ASTÈROÏDES (1999)

« Back to works

série: Les ASTEROÏDES (1999)

Lorsque l’on dépose une goutte d’eau sur une plaque de verre, on ne discerne pas grand-chose. Mais si on éclaire la plaque, par au-dessus, et que l’on observe son ombre sur une feuille de papier, on est surpris de découvrir, très lisible, la présence de la goutte d’eau avec tous les délicats contrastes provenant des infimes variations d’épaisseurs transparentes. J’ai ainsi réalisé qu’il était possible de transformer, traduire, les minis- modulations de reliefs inscrites dans une matière transparente, en des modulations de lumières.
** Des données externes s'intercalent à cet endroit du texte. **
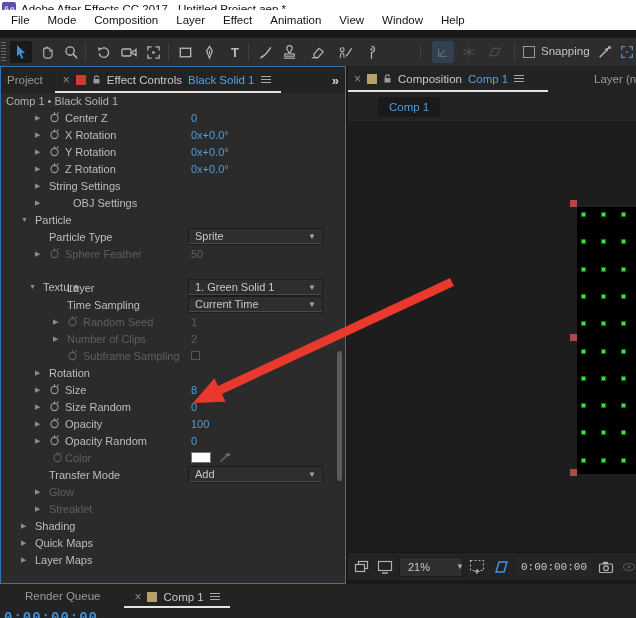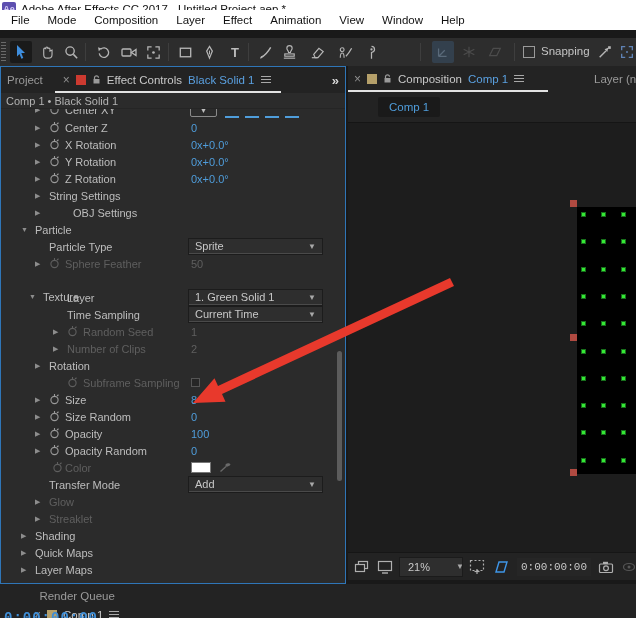--- a/index.html
+++ b/index.html
@@ -260,19 +260,6 @@
   </div>
   <div class="lp-context">Comp 1 • Black Solid 1</div>
   <div class="lp-rows" id="ec-rows">
-      <div class="ec-row clipped">
-        <div class="rowinner" style="padding-left: 34px;">
-          <span class="exp">▶</span>
-          <span class="sw"><svg width="11" height="12" viewBox="0 0 11 12">
-              <circle cx="5.5" cy="7" r="3.6" fill="none" stroke="#9a9a9a" stroke-width="1.1"></circle>
-              <line x1="5.5" y1="1" x2="5.5" y2="3" stroke="#9a9a9a" stroke-width="1.1"></line>
-              <line x1="8" y1="3" x2="9.5" y2="1.8" stroke="#9a9a9a" stroke-width="1.1"></line>
-            </svg></span>
-          <span class="lbl">Center XY</span>
-          <span class="clipbox">▼</span>
-          <span class="clipdash"></span>
-        </div>
-      </div>
       <div class="ec-row">
         <div class="rowinner" style="padding-left: 34px;">
           <span class="exp">▶</span>

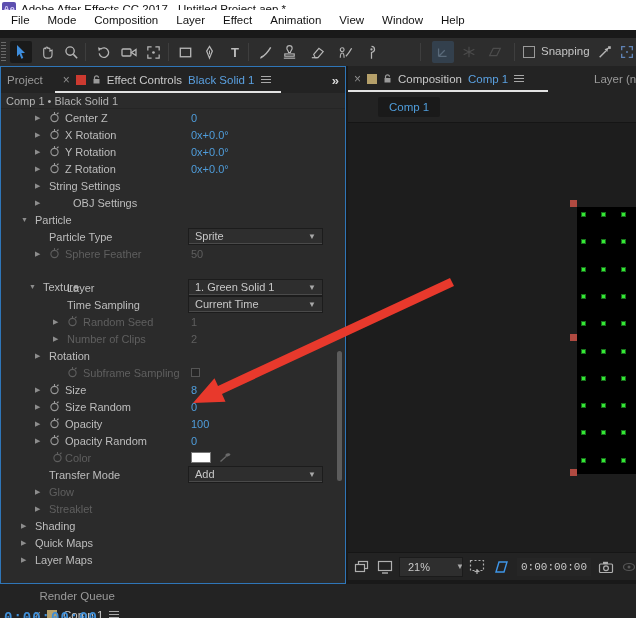--- a/index.html
+++ b/index.html
@@ -393,12 +393,6 @@
           <span class="val">2</span>
         </div>
       </div>
-      <div class="ec-row">
-        <div class="rowinner" style="padding-left: 34px;">
-          <span class="exp">▶</span>
-          <span class="lbl">Rotation</span>
-        </div>
-      </div>
       <div class="ec-row disabled">
         <div class="rowinner" style="padding-left: 52px;">
           <span class="exp"></span>
@@ -409,6 +403,12 @@
             </svg></span>
           <span class="lbl">Subframe Sampling</span>
           <span class="cb"></span>
+        </div>
+      </div>
+      <div class="ec-row">
+        <div class="rowinner" style="padding-left: 34px;">
+          <span class="exp">▶</span>
+          <span class="lbl">Rotation</span>
         </div>
       </div>
       <div class="ec-row">

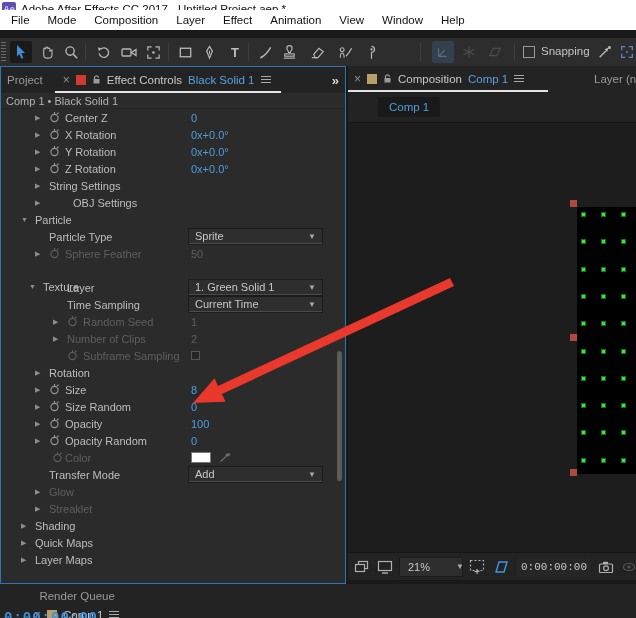--- a/index.html
+++ b/index.html
@@ -93,7 +93,7 @@
 
   
   .bottom-strip { position:absolute; left:0; top:584px; width:636px; height:34px; background:#232323; overflow:hidden; }
-  .bs-tabs { position:absolute; left:0; top:1px; height:23px; display:flex; align-items:center;flex-direction:column; }
+  .bs-tabs { position:absolute; left:0; top:1px; height:23px; display:flex; align-items:center; }
   .rq-tab { font-size:11.5px; color:#9a9a9a; padding-left:25px; line-height:23px; }
   .bs-active { position:relative; height:23px; display:flex; align-items:center; gap:6px; padding:0 10px; margin-left:24px; }
   .bs-active::after { content:''; position:absolute; left:0; right:0; bottom:0; height:2px; background:#e3e3e3; }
Il suffisait de glisser cette surface transparente dans le tiroir d’un agrandisseur pour obtenir, par projection, toutes les informations lumineuses provenant des reliefs de cette surface. Je créais ainsi le premier négatif totalement transparent et néanmoins utilisable !
Pour les ” ASTEROÏDES “, j’ai coulé de la résine transparente sur quelques CD (sur sa face imprimée, avec son mini-relief de la sérigraphie). Une fois celle-ci séchée et décollée du support j’obtenais une magnifique empreinte cristalline qu’il me suffisait de placer dans l’agrandisseur….
Et de voir apparaître, en projection, une myriade d’informations somptueuses additionnant les reliefs de la sérigraphie imprimée sur le disque et les multiples bulles, vaguelettes et accidents de manipulation inscrits sur la résine. La suite est l’exécution d’un tirage bien ordinaire… Le grand format de l’image (1m. x 1m.), confère au sujet un étrange aspect de disque de glace ou de planète dans la nuit. C’est sans doute la raison de mon choix du titre pour cette série, mais si l’on se souvient que Pythagore et ses contemporains pensaient que les planètes, en tournant autour de la Terre, produisaient une sorte de bourdonnement musical et que tout le système solaire composait une symphonie divine, je m’amuse à considérer qu’avec mes astéroïdes ” Beatles” , ” Beethoven ” et autres, j’en apporte la preuve…

5 éléments 100 x 100 cm. Empreintes via résine transparente. Epreuves au Chlorobromure d’argent et virage . Marouflés sur aluminium.

If you simply let a drop of water fall on a sheet of glass you will not see much. But if you light the glass from underneath and observe its shadow on a sheet of paper, you will be surprised to discover the very visible presence of the drop of water, with a myriad of delicate contrasts coming from the slightest variations in thickness of its transparency. In this way, I realised that it was possible to transform, translate, the minute modulation of relief inscribed in a transparent matrix into modulations of light. all I had to do was to slide the transparent surface into the drawer of an enlarger to obtain, by projection, all possible details in light of the relief on the surface. I thus created the first totally transparent, but nonetheless usable, negative! For the Astéroïdes, I poured transparent resin onto some CD (the side with screen-printed mini-relief ). Once that had dried, I peeled it off  and obtained a magnificent crystalline print that I just needed to put in the enlarger… What you would see appear, when projected, was a wealth of sumptuous information, the sum of the screen-printed relief from the disk and the multiple bubbles, wavelets and accidental faults due to my handling of the resin. All that was necessary thereafter was quite ordinary printing …
The large format of the image (1m. x 1m.), gives the subject the strange appearance of a disk of ice or planets in the night. This was no doubt the reason for my choice of title for the series, but if you remember that Pythagoras and his contemporaries thought that the planets produced a kind of musical humming as they spun round the Earth, it amuses me to think that with my “Beatles” , “Beethoven” and other asteroids, I am proving them right…

 5 elements 100 x 100 cm. Transparent resin prints. Silver chlorobromide prints with toning.